ADP reported that employment at U.S. businesses with fewer than 50 employees declined by 107,000 in 2025, a sign that economic uncertainty is an operational constraint hitting the core of the American economy. When businesses delay hiring or reduce investment in growth, the effects compound across the economy.
Small and mid-sized companies are feeling the pressure since they often lack the balance sheet flexibility of larger enterprises. Rising borrowing costs and persistent market volatility have made access to capital more selective and even more expensive. In that environment, financial discipline has become a competitive advantage that determines which companies continue expanding and which retreat into preservation mode.
That shift has made stronger financial decision-making more important for businesses navigating uncertainty. Dr. Bharat Suresh Patil, Ph.D, an assistant professor focused on finance, corporate decision-making, and data analytics, is making an impact in that space. His research examines how companies that mismanage financial uncertainty can reduce investment, weaken competitiveness, and slow economic growth. This helps advance how businesses and analysts understand financial resilience and mitigate risk.
The operational signals of financial strain often appear before the problems. “Managers begin watching collections, supplier payments, payroll timing, and inventory spending much more closely because small timing gaps in cash can suddenly matter,” Dr. Patil said. That pattern reflects a broader market reality where cash management becomes reactive rather than strategic, often forcing founders and executives into defensive decision-making.
Companies under financial pressure frequently deprioritize long-term goals in favor of near-term survival. This can include hiring freezes, postponing equipment upgrades, and decreased budgets for research and development. All of these factors can create a drag on productivity that investors and policymakers often underestimate until it shows up in earnings or employment data.

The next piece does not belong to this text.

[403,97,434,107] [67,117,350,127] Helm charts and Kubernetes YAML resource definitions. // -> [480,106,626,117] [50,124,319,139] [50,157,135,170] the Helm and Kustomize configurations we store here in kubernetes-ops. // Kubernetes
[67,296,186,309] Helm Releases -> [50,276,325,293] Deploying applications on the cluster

Dr. Patil’s research on corporate hedging highlights one underutilized strategy for reducing that risk. Companies that actively hedge exposures such as interest rates, currencies, or commodity volatility are often better positioned to preserve borrowing capacity and maintain operational flexibility during economic shocks. That creates a measurable business advantage, particularly for firms operating with narrower margins or international exposure. “Hedging doesn’t require a large treasury department,” Dr. Patil said. “Many banks and fintech platforms now offer standardized hedging products that smaller firms can access through their existing banking relationships.”
That democratization of risk-management tools matters because sophisticated financial planning has typically been used by larger companies. As treasury technology becomes more accessible, smaller firms have an opportunity to improve resilience without building institutional-scale finance teams. For fintech providers and commercial banks, this represents a growing market opportunity.
Dr. Patil’s work also extends into financial transparency and market intelligence. He co-developed an open-source software tool that enables researchers and analysts to study large volumes of U.S. Securities and Exchange Commission filings at scale. Institutional investors increasingly rely on structured data and computational analysis to evaluate corporate behavior. Tools that improve access to regulatory intelligence create market efficiency, especially for smaller companies.
This matters even more as executives become cautious about signaling risk during volatile periods. Dr. Patil has studied how macroeconomic uncertainty influences corporate reporting behavior, a factor that can affect investor interpretation and capital decisions.
“Access to capital is often the single most important determinant of whether a company can translate a good business model into actual growth,” Dr. Patil said.
Strong demand alone is not enough if companies cannot finance expansion at sustainable terms. For startups, growth-stage firms, and smaller companies, capital efficiency increasingly shapes competitive survival.
As economic volatility becomes more common, financial risk management is essential to how companies grow and compete. Dr. Patil’s research helps businesses and analysts better understand how companies respond to uncertainty and what stronger financial decision-making can look like. That has implications not just for individual companies, but for investment, hiring, and the entire U.S. economy.